教育制度を「実効性のある武器」にする条件
教育制度を真に価値あるものに変えるには、次の3つが不可欠です。
1. 現場との協働で作り上げること(「やらされ感」を排除)
2. 継続的なアップデートとフィードバックループ
3. 教える側・教わる側双方の“心理的安全性”を高める仕組み
制度ありきでなく、「制度を使いこなして現場で活きる文化」への脱皮が必要です。
実践!本当に現場で効く教育制度の処方箋
ラテラルシンキングのすすめ:現場リーダーの新発想
型にはまった教育制度から脱却するには、ラテラルシンキング(水平思考)、すなわち“常識の枠を外した発想”が必須です。

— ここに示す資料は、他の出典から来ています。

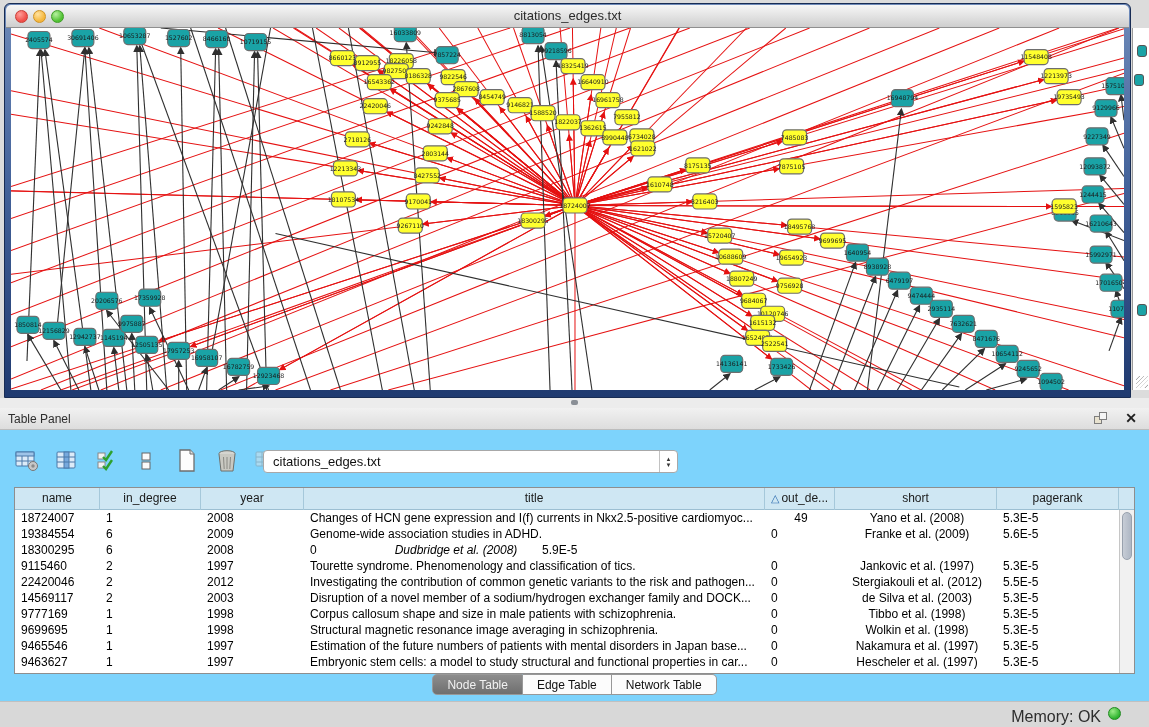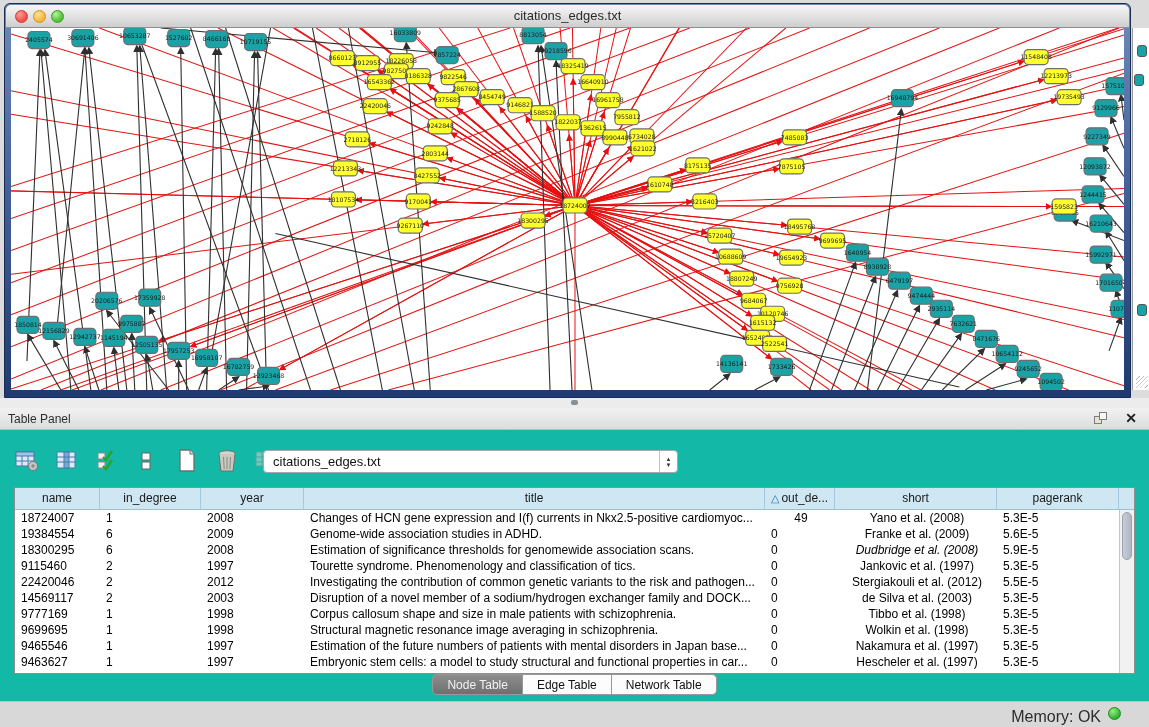--- a/index.html
+++ b/index.html
@@ -39,7 +39,7 @@
 
   
   #table-panel { position:absolute; left:0; top:408px; width:1149px; height:319px;
-    background:#14b8a6; }
+    background:#7dd3fc; }
   #panel-header { position:absolute; left:0; top:0; width:100%; height:22px;
     background:linear-gradient(#f1f1f1,#dddddd); border-bottom:1px solid #bcbcbc; }
   #panel-title { position:absolute; left:8px; top:4px; font-size:12px; color:#2e2e2e; }

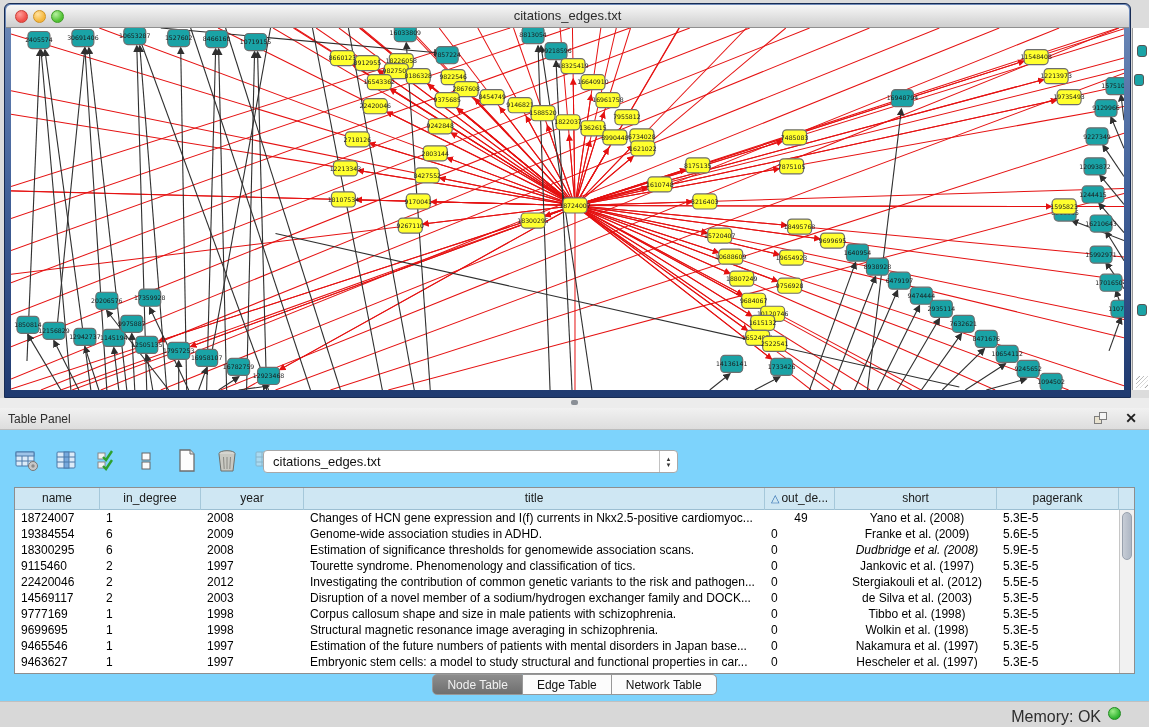--- a/index.html
+++ b/index.html
@@ -818,7 +818,6 @@
             <div class="td" style="width: 85px; text-align: left;">18300295</div>
             <div class="td" style="width: 101px; text-align: left;">6</div>
             <div class="td" style="width: 103px; text-align: left;">2008</div>
-            <div class="td" style="width: 461px; text-align: left;">Estimation of significance thresholds for genomewide association scans.</div>
             <div class="td" style="width: 70px; text-align: left;">0</div>
             <div class="td" style="width: 162px; text-align: center; font-style: italic;">Dudbridge et al. (2008)</div>
             <div class="td" style="width: 122px; text-align: left;">5.9E-5</div>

たとえば、以下のようなヒントを現場ベースで考えるのが有効です。
– 多能工チームのローテーションで“教え合い文化”を作る
– ベテラン技能者の「ストーリーマップ」を動画・音声・写真で残す
– ベトナム人実習生や外国人社員と日本人社員の相互学習など多様性教育
– 品質トラブルや改善体験を題材にした“リアルなケーススタディ”勉強会
– 丹念なOJT日報より「3分振り返り会話」の継続
「教育担当者が作った正解」ではなく、“現場で起きているリアルな課題を本人たちが意見交換し、共に解決する仕組み”が必要なのです。
「教え手」へのリスペクトと動機付け強化
現場で最大の“教育資源”はベテラン・熟練工です。
しかし、制度だけ用意して「教えてください」では、人は動きません。
教えること自体に対する評価制度を明確に設定し、「教える技術」を体系的に訓練・評価・表彰する文化が欠かせません。
また、成果が出た教育事例(新人や若手の成長体験)は、社内報や社内SNSで積極的に共有することで、現場のモチベーションが向上します。
バイヤーとサプライヤーも知るべき「教育制度の本音」
バイヤー視点で工場の教育力をどう見るか
バイヤーにとって「人材不足」は調達リスクそのものです。
安定した生産力・品質体制を見抜く際、工場が“形だけの制度”に投資していないか、実際に現場がどう動いているかを見極める視点が重要になります。
数字や制度の有無より、現場スタッフへのヒアリングや「どれだけの時間が技能伝承・教育に投資されているか」に注目すべきです。
サプライヤーは「現場の本音」を伝えることが価値に
サプライヤーとしては、形式的な教育制度の話よりも、「実際にどのような教育方法・人財戦略で現場を維持しているか」を丁寧に説明できれば、それ自体が強みになります。
また、バイヤーが求める教育内容や関心(たとえば新技術の教育体制、グローバル対応力など)を先回りして伝えることで、“選ばれるサプライヤー”としてのポジションを強化できます。
まとめ:これからの製造業が進むべき「人材育成」の新地平
「教育制度を作ること」自体はゴールではなく、本当に重要なのは「現場で制度を活用し続け、現場が自ら学び合う力を持つ」ことです。
昭和から続くアナログな現場文化の良さと、デジタル・多様性の融合、そして現場の知恵を“見える化”していくことこそ、人材不足時代を砕く突破口となるでしょう。
教育制度は道具であり、主役はあくまで現場で働く一人一人です。
バイヤーもサプライヤーも“現実の現場力”を見つめ直し、脱・形式主義で真の価値を追求する時代に入ったと言えます。
現場で育て、学び、生みだす力こそが、製造業の未来を拓く“新たな地平線”です。